IGOR FERNÁNDEZ
PSICOLOGÍA

Una, uno de fuera

Desde el nacimiento, la mente de las otras personas y la nuestra están conectadas de muchas maneras, pero hay una particularmente curiosa que pocas veces tenemos la oportunidad de apreciar: cuando tomamos prestada la mente ajena. Sabemos que el cerebro de un bebé en los primeros meses, tras su nacimiento, aún no está preparado para afrontar todas las situaciones que se verá obligado a manejar cuando sea adulto o adulta. Si no le dan de comer no lo haría por sí mismo, si no lo abrigaran no podría superar los primeros días, si no le tocaran no tomaría conciencia de su cuerpo y finalmente de sí.

Todos esas formas de contacto, espontáneas para una madre y un padre implicados, son esenciales para la formación de la mente del bebé. Y esto no cambiará demasiado en adelante. Las niñas necesitarán la interacción de sus padres para saber si se están poniendo en peligro ante una carretera concurrida o si pueden seguir explorando; los necesitarán para formarse una idea sobre sus capacidades, para comprender el mundo de las emociones, desde los impulsos a los sentimientos y conclusiones llenas de matices. De aquella simbiosis inicial entre madre y bebé, el grado de cercanía y dependencia irá cambiando. Se pasará por fases de dependencia hiperconectada a un acompañamiento menos constante aunque en sintonía, y finalmente un baile que desembocará en compañía elegida en la adolescencia.

En resumen, durante los años de infancia y adolescencia nos necesitamos profunda e íntimamente unos a otros para construir la propia identidad. A partir de ahí, la cosa no cambia demasiado: nuestra percepción y capacidades siguen siendo limitadas, y nuestro pensamiento y emociones parciales –a pesar de que nos vivamos omnipotentes a veces–. No hay más que pararse a pensar en una de esas situaciones difíciles que haya parecido no tener solución. Llega un punto en el que pensamos haber hecho todo lo humanamente posible, lo lógico en esos casos y lo que mejor hemos sabido para desatascar la situación, y aún así parece que no somos capaces de resolverlo y, de repente, viene alguien de fuera que nos da un nuevo input, vemos las cosas de una forma diferente y todo se aclara. ¿Significa eso que hemos sido tan idiotas como para no ver la salida mientras que un extraño parece resolverlo de un plumazo? Probablemente no. Lo que puede suceder es que quien está fuera tiene una perspectiva distinta a la nuestra. No solamente porque piensa diferente, sino porque la implicación emocional también es muy distinta.
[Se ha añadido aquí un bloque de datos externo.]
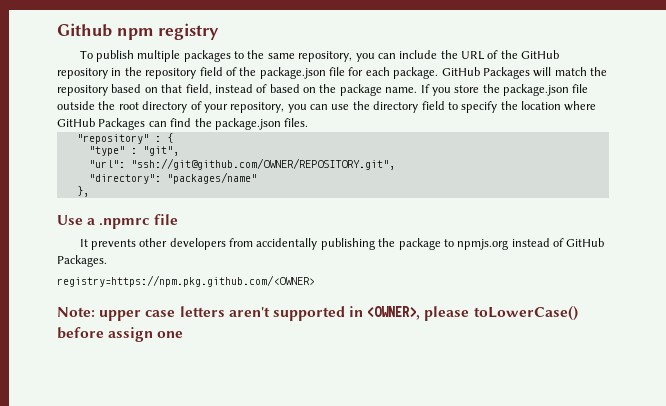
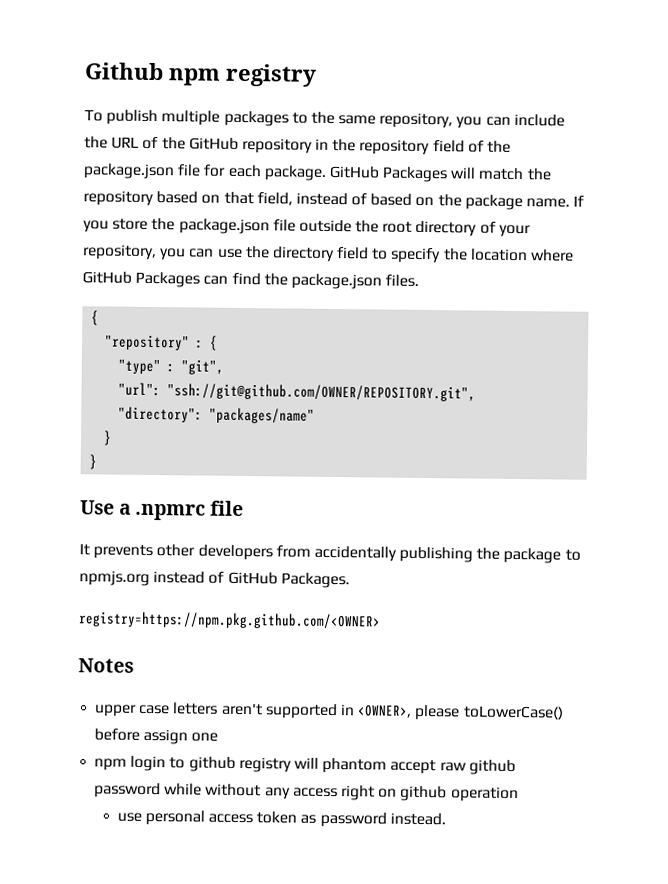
(309, 122) none -> [91,310,100,326] // {
[76,186,89,197] }, -> [103,430,113,446] [89,454,98,470] } // }
[57,307,95,317] Note: -> [78,658,134,673] Notes //
(184, 334) none -> [94,755,516,776] [94,782,519,803] [116,809,446,828] // npm login to github registry will phantom accept raw github password while without any access right on github operation // use personal access token as password instead.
El mero hecho de no considerar la situación de máxima urgencia, o vital permite a la mente del otro “jugar” con opciones distintas, más arriesgadas o creativas, e incluso detectar informaciones relevantes que siempre han estado presentes pero que, precisamente por nuestra estrechez emocional del momento, no hemos podido apreciar. Solamente el hecho de sentirnos acompañados incondicionalmente, que alguien nos cubre las espaldas (como si estuviéramos a campo abierto con depredadores acechando), de notar a alguien de nuestro lado –aunque sea irresoluble–, libera una cierta cantidad de energía mental que antes estaba reservada a mantener una atención sostenida y muy focalizada sobre el potencial peligro, lo cual también a nosotros nos permite recuperar la capacidad de analizar y planificar diferente.

De nuevo en estos casos, usamos la mente de los otros para construir la nuestra, bien porque nos aporta algo concreto, bien porque nos libera para que pensemos más autónomamente. Por último, la presencia del otro, solo eso, permite que nos escuchemos a nosotros mismos de forma diferente, pudiendo encontrar en nuestras propias palabras un nuevo mensaje.